-------- Data listing --------

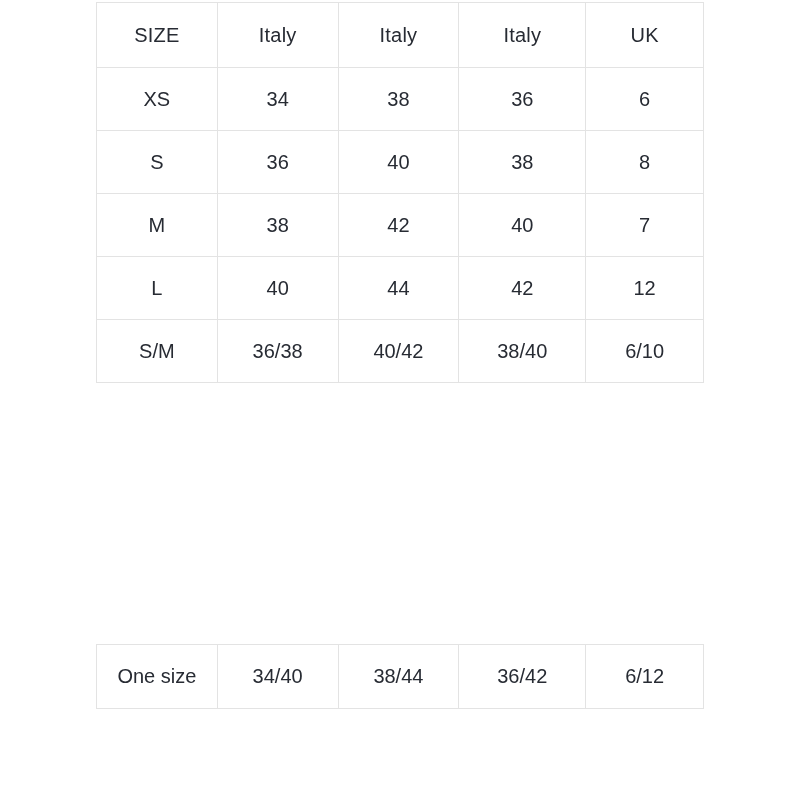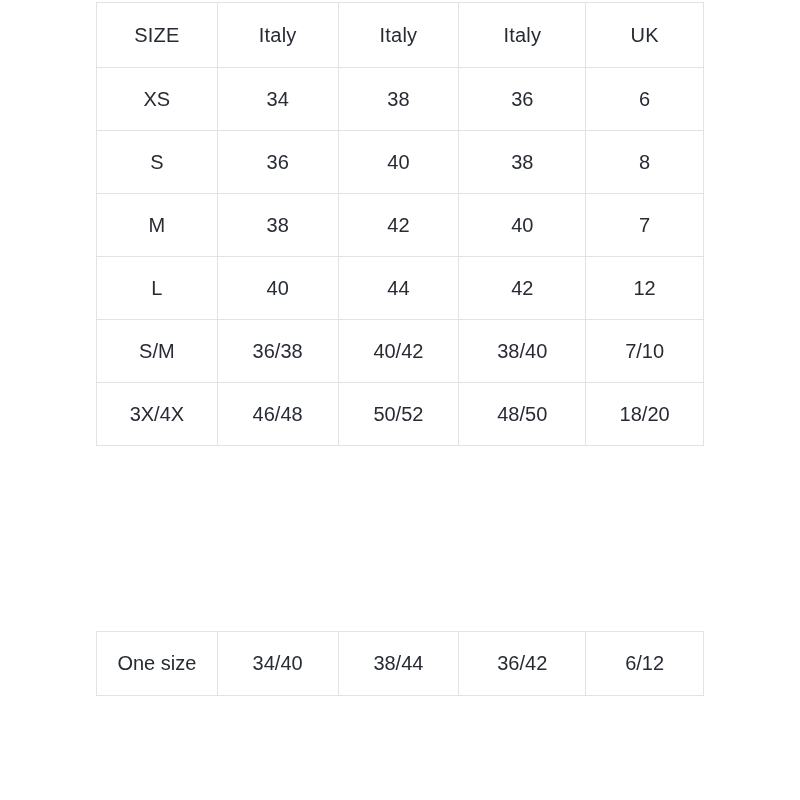--- a/index.html
+++ b/index.html
@@ -127,7 +127,7 @@
           <td class="valcell">36/38</td>
           <td class="valcell">40/42</td>
           <td class="valcell">38/40</td>
-          <td class="valcell">7/10</td>
+          <td class="valcell">6/10</td>
         </tr>
 
 

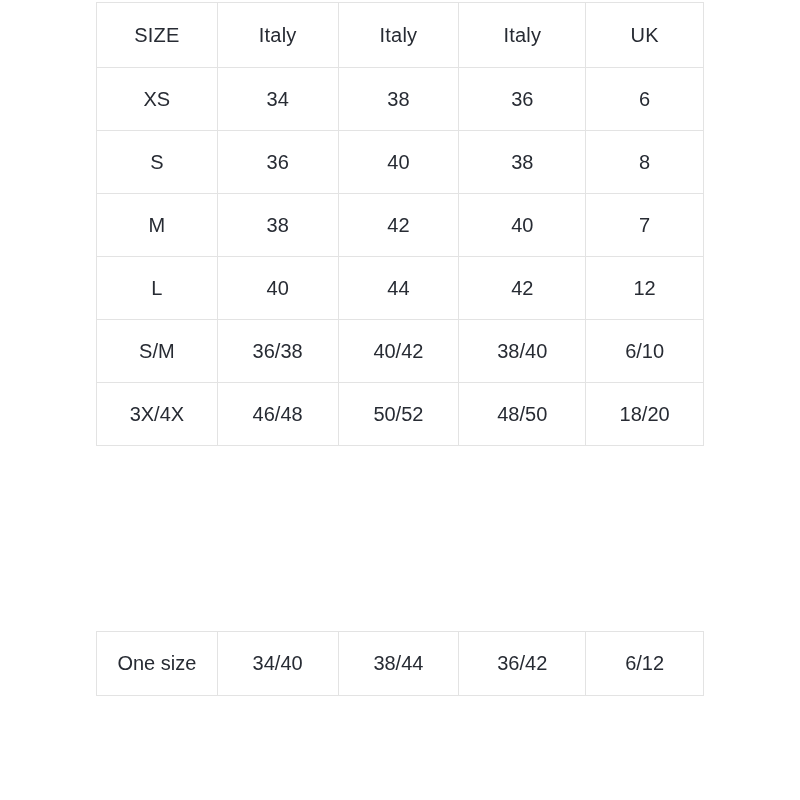--- a/index.html
+++ b/index.html
@@ -132,13 +132,6 @@
 
 
 
-        <tr>
-          <td class="rowhead">3X/4X</td>
-          <td class="valcell">46/48</td>
-          <td class="valcell">50/52</td>
-          <td class="valcell">48/50</td>
-          <td class="valcell">18/20</td>
-        </tr>
       </tbody>
     </table>
   </div>

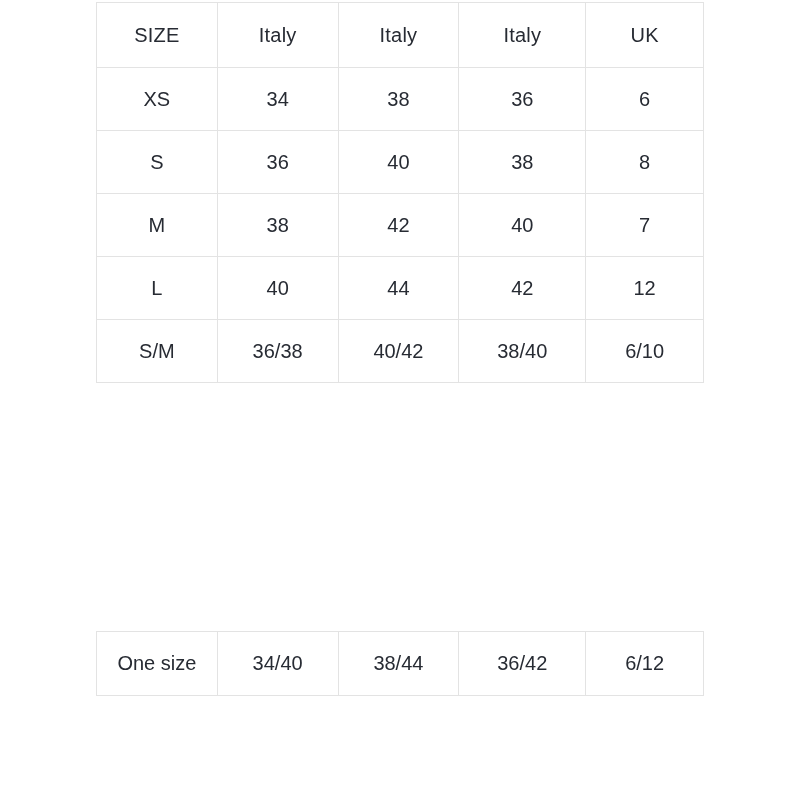--- a/index.html
+++ b/index.html
@@ -22,7 +22,7 @@
     width: 608px;
   }
   #main-table-wrap { top: 2px; }
-  #secondary-table-wrap { top: 631px; }
+  #secondary-table-wrap { top: 644px; }
 
   table.size-table {
     border-collapse: collapse;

--------

* [Assigned task]: Give the number of lines in the records above that contain the word "class", and nothing more.

* [Your response]: 10